Data for this exercise:
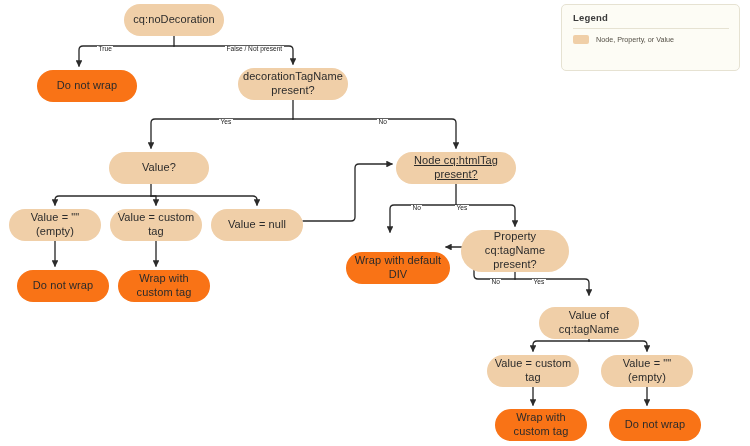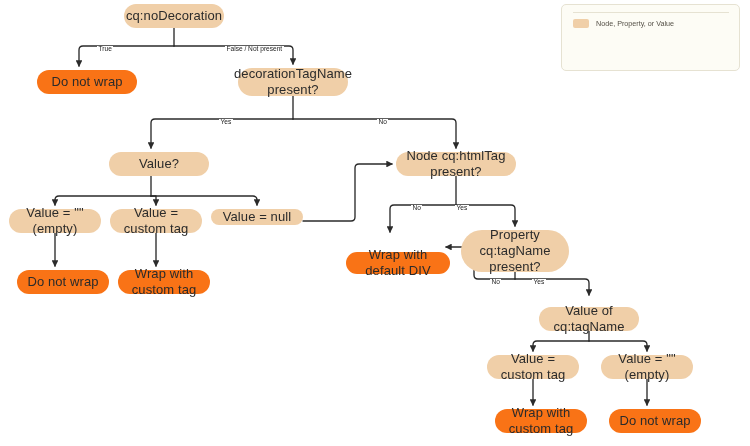--- a/index.html
+++ b/index.html
@@ -20,26 +20,26 @@
     width: 750px;
     height: 446px;
   }
   .node {
     position: absolute;
     box-sizing: border-box;
     display: flex;
     align-items: center;
     justify-content: center;
     text-align: center;
-    font-size: 13px;
+    font-size: 11px;
     line-height: 1.25;
     color: #2b2b2b;
     border-radius: 999px;
     letter-spacing: 0.1px;
-    padding: 8px 4px;
+    padding: 16px 4px;
     z-index: 3;
   }
   .node.process { background: #f0cfa8; }
   .node.decision { background: #f97316; margin-left: 8px; }
 
   .edge-label {
     position: absolute;
     font-size: 6.6px;
     color: #1d1d1d;
     background: #ffffff;
@@ -135,21 +135,21 @@
     <path d="M 533 379 L 533 405" marker-end="url(#arrow)"></path>
     <path d="M 647 379 L 647 405" marker-end="url(#arrow)"></path>
   </g>
 </svg>
 
 <div id="nodes-layer">
     <div class="node process" style="left: 124px; top: 4px; width: 100px; height: 24px;">cq:noDecoration</div>
     <div class="node decision" style="left: 29px; top: 70px; width: 100px; height: 24px;">Do not wrap</div>
     <div class="node process" style="left: 238px; top: 68px; width: 110px; height: 28px;">decorationTagName<br>present?</div>
     <div class="node process" style="left: 109px; top: 152px; width: 100px; height: 24px;">Value?</div>
-    <div class="node process" style="left: 396px; top: 152px; width: 120px; height: 24px;">Node cq:htmlTag present?</div>
+    <div class="node process" style="left: 396px; top: 152px; width: 120px; height: 24px; text-decoration: underline;">Node cq:htmlTag present?</div>
     <div class="node process" style="left: 9px; top: 209px; width: 92px; height: 24px;">Value = "" (empty)</div>
     <div class="node process" style="left: 110px; top: 209px; width: 92px; height: 24px;">Value = custom tag</div>
     <div class="node process" style="left: 211px; top: 209px; width: 92px; height: 14px;">Value = null</div>
     <div class="node decision" style="left: 338px; top: 252px; width: 104px; height: 22px;">Wrap with default DIV</div>
     <div class="node process" style="left: 461px; top: 230px; width: 108px; height: 42px;">Property cq:tagName<br>present?</div>
     <div class="node decision" style="left: 9px; top: 270px; width: 92px; height: 24px;">Do not wrap</div>
     <div class="node decision" style="left: 110px; top: 270px; width: 92px; height: 24px;">Wrap with custom tag</div>
     <div class="node process" style="left: 539px; top: 307px; width: 100px; height: 24px;">Value of cq:tagName</div>
     <div class="node process" style="left: 487px; top: 355px; width: 92px; height: 24px;">Value = custom tag</div>
     <div class="node process" style="left: 601px; top: 355px; width: 92px; height: 24px;">Value = "" (empty)</div>
@@ -162,18 +162,19 @@
     <div class="edge-label" style="left: 225px; top: 46px;">False / Not present</div>
     <div class="edge-label" style="left: 219px; top: 119px;">Yes</div>
     <div class="edge-label" style="left: 377px; top: 119px;">No</div>
     <div class="edge-label" style="left: 411px; top: 205px;">No</div>
     <div class="edge-label" style="left: 455px; top: 205px;">Yes</div>
     <div class="edge-label" style="left: 490px; top: 279px;">No</div>
     <div class="edge-label" style="left: 532px; top: 279px;">Yes</div>
   </div>
 
 <div id="legend">
+  <div class="lg-title">Legend</div>
   <div class="lg-rule"></div>
   <div class="lg-row">
     <span class="lg-swatch" style="background:#f0cfa8"></span>
     <span class="lg-text">Node, Property, or Value</span>
   </div>
 </div>
 
 </body></html>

Exercise brief: Return, unchanged, the run of lines above that opens with the line containing "533 379 L 533" and closes with the line containing "with default DIV</div>". Include both.

Answer for this exercise:
     <path d="M 533 379 L 533 405" marker-end="url(#arrow)"></path>
     <path d="M 647 379 L 647 405" marker-end="url(#arrow)"></path>
   </g>
 </svg>
 
 <div id="nodes-layer">
     <div class="node process" style="left: 124px; top: 4px; width: 100px; height: 24px;">cq:noDecoration</div>
     <div class="node decision" style="left: 29px; top: 70px; width: 100px; height: 24px;">Do not wrap</div>
     <div class="node process" style="left: 238px; top: 68px; width: 110px; height: 28px;">decorationTagName<br>present?</div>
     <div class="node process" style="left: 109px; top: 152px; width: 100px; height: 24px;">Value?</div>
-    <div class="node process" style="left: 396px; top: 152px; width: 120px; height: 24px;">Node cq:htmlTag present?</div>
+    <div class="node process" style="left: 396px; top: 152px; width: 120px; height: 24px; text-decoration: underline;">Node cq:htmlTag present?</div>
     <div class="node process" style="left: 9px; top: 209px; width: 92px; height: 24px;">Value = "" (empty)</div>
     <div class="node process" style="left: 110px; top: 209px; width: 92px; height: 24px;">Value = custom tag</div>
     <div class="node process" style="left: 211px; top: 209px; width: 92px; height: 14px;">Value = null</div>
     <div class="node decision" style="left: 338px; top: 252px; width: 104px; height: 22px;">Wrap with default DIV</div>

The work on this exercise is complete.